Sazerac currently carries $2 billion in debt, according to FactSet, and generates about $600 million a year in operating profit, per Forbes estimates. All told, Goldring splits an estimated fortune of $6 billion with his wife and three children, and family trusts control 100% of the company.

For all the fancy bourbons, no brand exemplifies Goldring’s top-to-bottom-shelf philosophy better than Fireball, which Sazerac bought from Seagrams in 2000, relaunched in 2007 with a red demon on the label and sells for less than $20 a bottle. Never mind that aficionados turn up their noses at Fireball—the cinnamon spirit boasts a 45% market share among flavored whiskies and scored $1.8 billion in retail sales last year. “It’s a bit of a unicorn,” says analyst Vivien Azer at Cowen & Co. “They have so much scale and leverage already, it helped them organically grow Fireball.”
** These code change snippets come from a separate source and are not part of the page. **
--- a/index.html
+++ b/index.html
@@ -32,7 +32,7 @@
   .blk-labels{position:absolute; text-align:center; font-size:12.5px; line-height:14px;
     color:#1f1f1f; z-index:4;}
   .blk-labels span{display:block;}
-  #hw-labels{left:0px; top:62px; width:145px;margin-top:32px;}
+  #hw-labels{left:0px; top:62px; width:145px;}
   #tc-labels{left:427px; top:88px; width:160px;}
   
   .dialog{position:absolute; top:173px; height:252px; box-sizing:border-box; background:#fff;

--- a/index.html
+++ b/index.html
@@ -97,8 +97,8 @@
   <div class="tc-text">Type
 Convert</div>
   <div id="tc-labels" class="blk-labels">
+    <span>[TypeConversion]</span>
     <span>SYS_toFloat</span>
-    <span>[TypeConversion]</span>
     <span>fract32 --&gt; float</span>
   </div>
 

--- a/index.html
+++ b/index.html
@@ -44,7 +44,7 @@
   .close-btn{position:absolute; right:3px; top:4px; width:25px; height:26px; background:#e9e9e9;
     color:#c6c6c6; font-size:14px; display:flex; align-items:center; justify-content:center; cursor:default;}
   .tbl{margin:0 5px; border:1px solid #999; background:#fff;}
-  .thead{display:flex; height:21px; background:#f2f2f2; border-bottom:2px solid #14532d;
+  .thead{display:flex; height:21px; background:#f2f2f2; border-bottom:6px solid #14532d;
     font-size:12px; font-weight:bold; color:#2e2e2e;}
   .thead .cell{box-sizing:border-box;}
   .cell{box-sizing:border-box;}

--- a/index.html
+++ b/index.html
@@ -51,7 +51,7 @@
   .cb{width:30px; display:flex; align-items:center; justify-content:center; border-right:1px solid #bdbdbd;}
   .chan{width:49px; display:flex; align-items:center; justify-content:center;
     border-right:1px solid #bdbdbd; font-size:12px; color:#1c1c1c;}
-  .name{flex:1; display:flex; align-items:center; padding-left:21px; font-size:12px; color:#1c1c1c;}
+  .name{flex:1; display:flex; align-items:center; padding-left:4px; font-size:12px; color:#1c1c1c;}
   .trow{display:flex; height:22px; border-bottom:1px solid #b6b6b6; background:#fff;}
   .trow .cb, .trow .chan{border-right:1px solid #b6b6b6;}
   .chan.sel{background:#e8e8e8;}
A value investor, Goldring has parted with only one brand—in 2009 trading Effen vodka to the makers of Jim Beam in exchange for Old Taylor, which was rebranded as premium whiskey E.H. Taylor four years later and named for one of the founding fathers of the bourbon industry. These cult bourbons are not the biggest moneymakers for Sazerac, however, simply because they are produced in such small batches—to support a limited market of spirits that cost hundreds of dollars. Sales are tightly allocated by state.

But they do exert a big halo effect—thus Goldring’s willingness to invest $1.2 billion the past five years to double Buffalo Trace output to 550,000 barrels a year. Vertically integrated Sazerac even makes its own white oak barrels and plants new seedlings. The good news for bourbon lovers: In a few years there will be considerably more 12-year-old Weller, Stagg and Eagle Rare to go around.
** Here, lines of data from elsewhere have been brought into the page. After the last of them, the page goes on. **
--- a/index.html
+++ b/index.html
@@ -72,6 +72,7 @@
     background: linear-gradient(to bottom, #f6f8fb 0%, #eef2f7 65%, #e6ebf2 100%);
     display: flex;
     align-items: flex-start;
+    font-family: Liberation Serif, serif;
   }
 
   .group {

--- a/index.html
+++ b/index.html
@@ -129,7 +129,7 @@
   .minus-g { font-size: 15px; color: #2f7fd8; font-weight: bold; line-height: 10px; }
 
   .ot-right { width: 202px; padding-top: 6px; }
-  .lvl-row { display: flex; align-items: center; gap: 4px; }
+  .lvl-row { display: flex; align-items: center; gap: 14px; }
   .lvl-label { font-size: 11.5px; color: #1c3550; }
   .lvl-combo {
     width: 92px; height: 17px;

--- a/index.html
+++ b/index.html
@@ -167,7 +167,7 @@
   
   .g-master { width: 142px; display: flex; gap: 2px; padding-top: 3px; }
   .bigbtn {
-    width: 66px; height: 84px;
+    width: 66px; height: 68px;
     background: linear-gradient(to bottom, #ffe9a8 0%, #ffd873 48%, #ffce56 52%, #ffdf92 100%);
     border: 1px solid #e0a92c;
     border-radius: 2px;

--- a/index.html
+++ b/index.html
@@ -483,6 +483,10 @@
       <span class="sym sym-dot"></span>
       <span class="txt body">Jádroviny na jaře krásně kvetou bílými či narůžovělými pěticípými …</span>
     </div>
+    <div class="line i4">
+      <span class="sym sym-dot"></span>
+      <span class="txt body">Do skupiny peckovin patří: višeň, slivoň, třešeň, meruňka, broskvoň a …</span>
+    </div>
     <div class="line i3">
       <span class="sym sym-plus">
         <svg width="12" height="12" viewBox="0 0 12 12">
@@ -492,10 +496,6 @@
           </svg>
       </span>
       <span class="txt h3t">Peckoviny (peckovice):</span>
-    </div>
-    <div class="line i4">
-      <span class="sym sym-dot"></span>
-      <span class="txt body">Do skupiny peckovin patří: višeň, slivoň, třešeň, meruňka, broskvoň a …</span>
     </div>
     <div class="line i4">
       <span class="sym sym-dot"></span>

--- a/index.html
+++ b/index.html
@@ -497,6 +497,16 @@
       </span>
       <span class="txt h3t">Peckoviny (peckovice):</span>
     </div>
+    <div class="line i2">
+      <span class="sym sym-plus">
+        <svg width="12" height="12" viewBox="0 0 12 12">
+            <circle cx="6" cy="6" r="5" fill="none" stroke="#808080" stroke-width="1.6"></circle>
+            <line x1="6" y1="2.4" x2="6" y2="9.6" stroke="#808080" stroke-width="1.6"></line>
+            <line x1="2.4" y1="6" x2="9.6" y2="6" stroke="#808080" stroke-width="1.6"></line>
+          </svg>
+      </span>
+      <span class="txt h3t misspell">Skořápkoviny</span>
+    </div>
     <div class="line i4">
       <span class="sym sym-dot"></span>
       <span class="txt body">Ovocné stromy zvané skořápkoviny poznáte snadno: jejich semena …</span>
Increasingly, however, the most expensive bourbon will be destined for new markets, notably India, which drinks half the world’s whiskey, having been introduced to it by the British. In 2017, Sazerac acquired a controlling stake in the maker of Bengaluru-based Paul John Single Malt and Original Choice whiskies (reportedly for more than $50 million) and plans to grow volume tenfold. It already produces Fireball in India.
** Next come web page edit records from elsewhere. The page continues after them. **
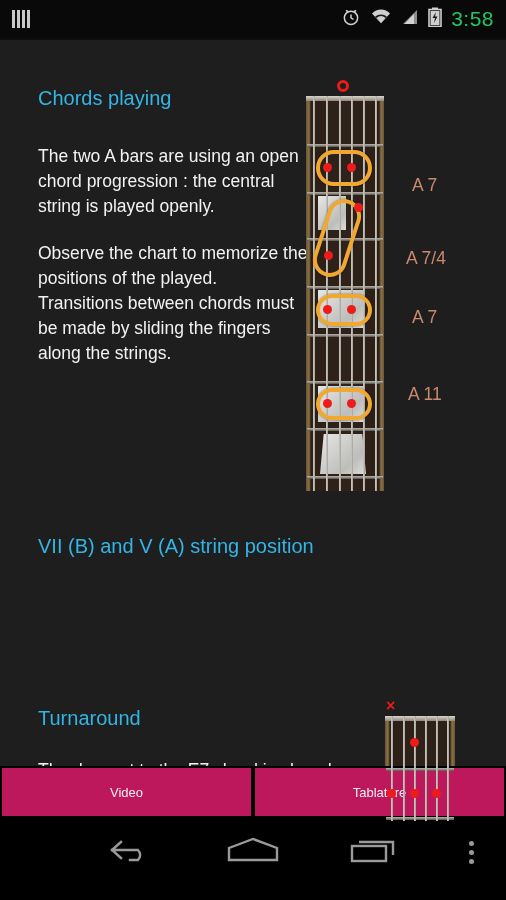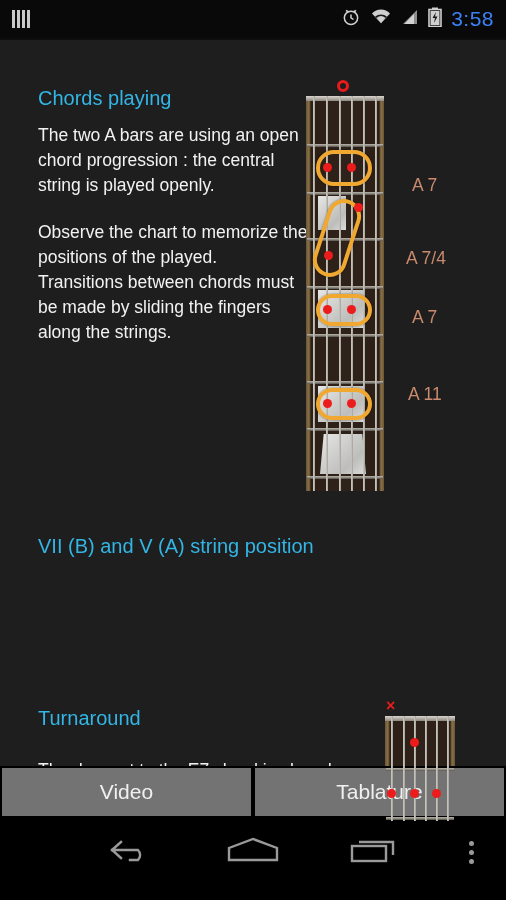--- a/index.html
+++ b/index.html
@@ -21,7 +21,7 @@
   .sb-left { display: flex; align-items: center; gap: 8px; }
   .sb-right { margin-left: auto; display: flex; align-items: center; gap: 9px; }
   .sb-time {
-    color: #3b82f6; font-size: 21px; letter-spacing: 0.5px;
+    color: #22c55e; font-size: 21px; letter-spacing: 0.5px;
     margin-left: 0;
   }
   .bars-icon { display: flex; align-items: flex-end; gap: 2px; height: 18px; }

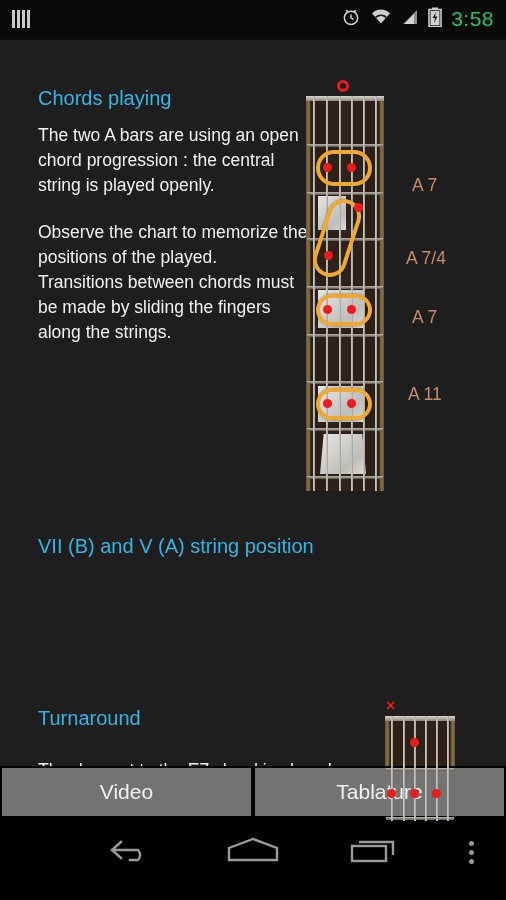--- a/index.html
+++ b/index.html
@@ -57,7 +57,7 @@
 
   
   .sec-chords  { top: 48px; }
-  .sec-chords .body { margin-top: 13px; }
+  .sec-chords .body { margin-top: 34px; }
   .sec-chords .body2 { margin-top: 22px; }
 
   .sec-shuffle { top: 496px; width: 432px; }

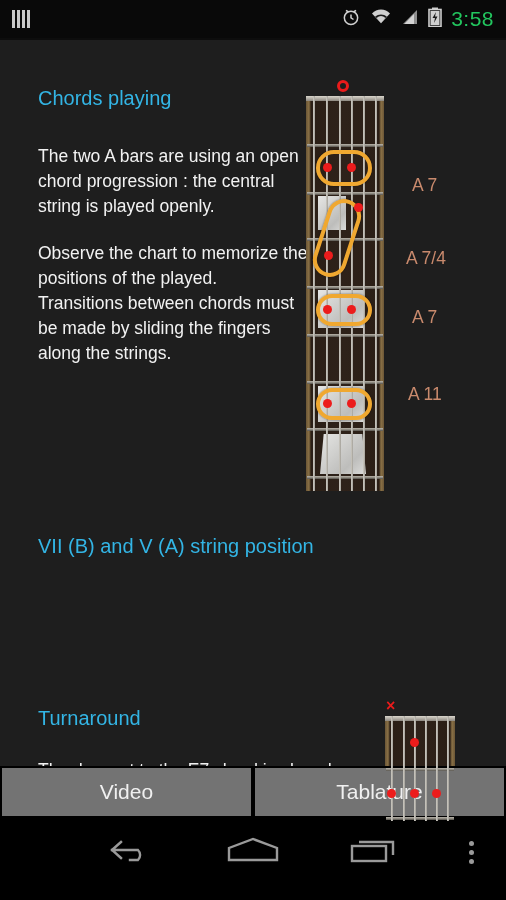--- a/index.html
+++ b/index.html
@@ -150,9 +150,9 @@
   }
   .tabbtn {
     flex: 1;
-    background: #737373;
+    background: #be185d;
     color: #f0f0f0;
-    font-size: 21px;
+    font-size: 13px;
     display: flex; align-items: center; justify-content: center;
     border: none;
     font-family: "Liberation Sans", sans-serif;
While he oversees one of the world’s biggest spirits companies, Goldring prefers to remain under the radar in New Orleans. You might find him at Sazerac House, a museum and bar dedicated to the eponymous spirit and cocktail popularized more than 150 years ago. And what if, as his father warned, tastes change? Goldring shrugs and smiles. “If people stop drinking bourbon,” he says, “we’re up a creek.”